My gob is smacked by the overt mercenary cynicism here. They don‘t even pretend to care about possible negative consequences - in fact they don’t even really care about the positive consequences! This is a document written by and for ideological operatives. The “spring-cleaning” below seems to have very negative possible consequences, but the authors take a “credentials schmedentials” approach to considering such things:
Representative Examples of Spring-Cleaning Edits
Type of Spring-Cleaning Edit
Specific Regulation Example
Reduce barriers to entry into a licensed profession
Added an apprenticeship pathway for water-operator licenses in lieu of formal college education
Ease burden of licensure renewal
Reduced continuing education requirements for professions like nursing and plumbing
Expand professional scope of practice
Enabled occupational therapists to perform some duties previously limited to physical therapists; expanded pharmacist prescriptive authority
Empower business ownership
Removed the requirement that a plumber have two years of journeyman experience to own his own business
Limit supervision requirements on a licensed profession
Removed the limit on the number of physician assistants that may be overseen by a physician; expanded the duties that may be delegated to a dental assistant
Expand consumer choice
Eliminated the prohibition on selling alcoholic beverages at college sporting events; removed barriers to telehealth, enabling broader access to health-care services and access to specialists
Liberate academic institutions
Removed the requirement for the board of nursing to review and approve curriculum of nursing programs and deferred to existing accreditation pathways
The “occupational therapists and physical therapists are basically the same thing” is going to ruin a lot of people’s knees. And I wonder how long it’ll take for Iowa to quietly reimpose “plumbers must have requisite experience to run their own business”

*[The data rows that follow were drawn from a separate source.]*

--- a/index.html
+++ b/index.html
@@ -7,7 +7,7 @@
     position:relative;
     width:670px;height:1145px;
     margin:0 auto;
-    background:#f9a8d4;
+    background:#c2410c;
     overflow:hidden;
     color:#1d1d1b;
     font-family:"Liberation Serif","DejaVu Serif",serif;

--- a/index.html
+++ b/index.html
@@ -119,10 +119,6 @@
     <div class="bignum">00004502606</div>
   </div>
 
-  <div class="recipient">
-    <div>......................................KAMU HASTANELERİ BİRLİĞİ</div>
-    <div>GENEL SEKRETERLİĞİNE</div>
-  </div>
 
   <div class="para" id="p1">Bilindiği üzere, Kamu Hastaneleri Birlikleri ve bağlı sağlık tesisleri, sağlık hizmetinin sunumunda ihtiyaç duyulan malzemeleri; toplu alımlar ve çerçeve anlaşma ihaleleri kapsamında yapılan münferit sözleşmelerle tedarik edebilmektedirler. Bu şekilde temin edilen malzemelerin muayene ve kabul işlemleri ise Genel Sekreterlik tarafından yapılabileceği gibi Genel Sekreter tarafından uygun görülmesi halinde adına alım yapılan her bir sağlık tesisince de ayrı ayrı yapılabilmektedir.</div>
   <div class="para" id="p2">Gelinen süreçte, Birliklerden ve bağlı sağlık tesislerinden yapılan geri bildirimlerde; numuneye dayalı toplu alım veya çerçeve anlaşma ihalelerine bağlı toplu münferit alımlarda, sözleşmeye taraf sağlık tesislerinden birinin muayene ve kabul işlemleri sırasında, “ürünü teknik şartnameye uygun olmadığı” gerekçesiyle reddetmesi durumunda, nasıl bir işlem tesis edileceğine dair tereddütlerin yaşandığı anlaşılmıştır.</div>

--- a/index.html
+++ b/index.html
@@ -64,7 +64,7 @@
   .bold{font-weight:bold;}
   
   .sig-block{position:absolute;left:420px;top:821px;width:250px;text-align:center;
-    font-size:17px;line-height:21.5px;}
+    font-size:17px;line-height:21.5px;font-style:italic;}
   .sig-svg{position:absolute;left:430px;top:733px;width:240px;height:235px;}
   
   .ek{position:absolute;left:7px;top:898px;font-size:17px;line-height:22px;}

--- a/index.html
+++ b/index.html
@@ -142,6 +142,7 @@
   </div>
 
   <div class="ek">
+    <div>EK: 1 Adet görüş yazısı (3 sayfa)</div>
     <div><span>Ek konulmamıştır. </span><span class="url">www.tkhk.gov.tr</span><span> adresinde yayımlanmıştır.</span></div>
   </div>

Not sure how applicable Idaho's situation is to other states, because Idaho is one of the poorest states in the country.[a]
My quick take: Laws and regulations can be bad or even terrible... but sometimes they are good and necessary. For example, federal and state governments legally requiring everyone in the US to drive on the right side of the road has been beneficial for everyone.
What is almost always bad for everyone is the network of bureaucracies that grow and fester unchecked around the enactment and enforcement of laws and regulations.
We must distinguish between the two: laws/regulations vs. bureaucracies.
This seems to be operating from the premise that being the least regulated state is inherently good. I'm skeptical of this claim while acknowledging there are many poor regulations. The regulatory slash and burn they describe seems as likely to remove useful regulations that, gasp, make the state better than oppressive ones that make it worse.
The incentive structure that they're using makes it much more likely that a good regulation will be kept than a bad one; this isn't a blanket destruction of all regulation, rather a review process that requires agencies to periodically affirm that a regulation is still having positive impact.
Or that it is aligned with the current executive’s philosophy. This is pretty likely to create regulatory instability, but the article (as much of it that I could read) didn’t address that.